→ **What the exercise asks**
Provide only the number of lines in the data below that contain the word "none".
Dataset START
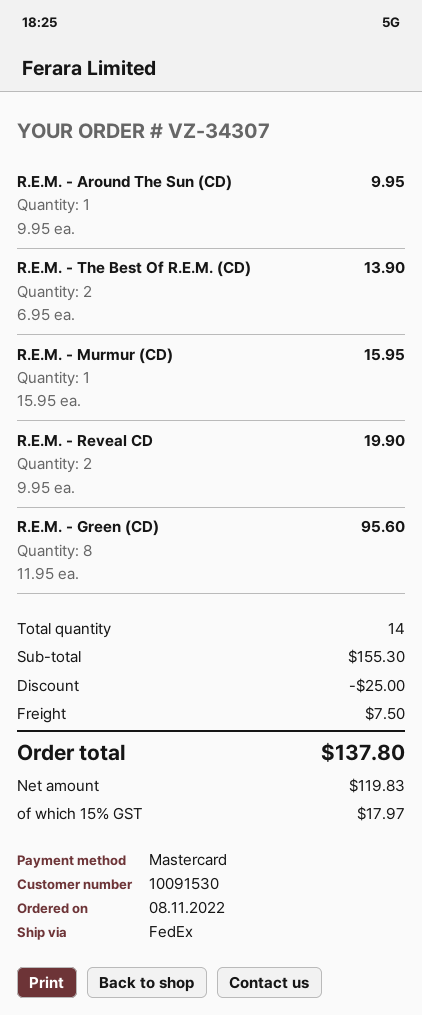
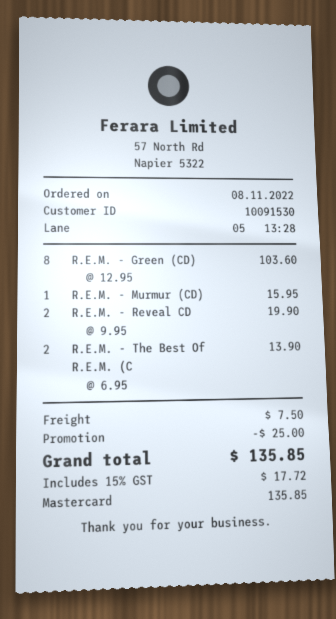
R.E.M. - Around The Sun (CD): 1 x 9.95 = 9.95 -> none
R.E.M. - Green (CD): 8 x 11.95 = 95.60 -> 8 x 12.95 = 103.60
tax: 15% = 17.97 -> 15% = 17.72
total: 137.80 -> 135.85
Dataset END
Dataset START
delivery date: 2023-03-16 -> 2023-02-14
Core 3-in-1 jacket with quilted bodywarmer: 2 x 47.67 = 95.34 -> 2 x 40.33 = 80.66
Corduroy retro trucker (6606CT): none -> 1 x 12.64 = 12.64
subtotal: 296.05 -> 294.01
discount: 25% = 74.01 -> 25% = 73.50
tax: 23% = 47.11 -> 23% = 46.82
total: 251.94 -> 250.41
Dataset END
→ **Solved problem**
2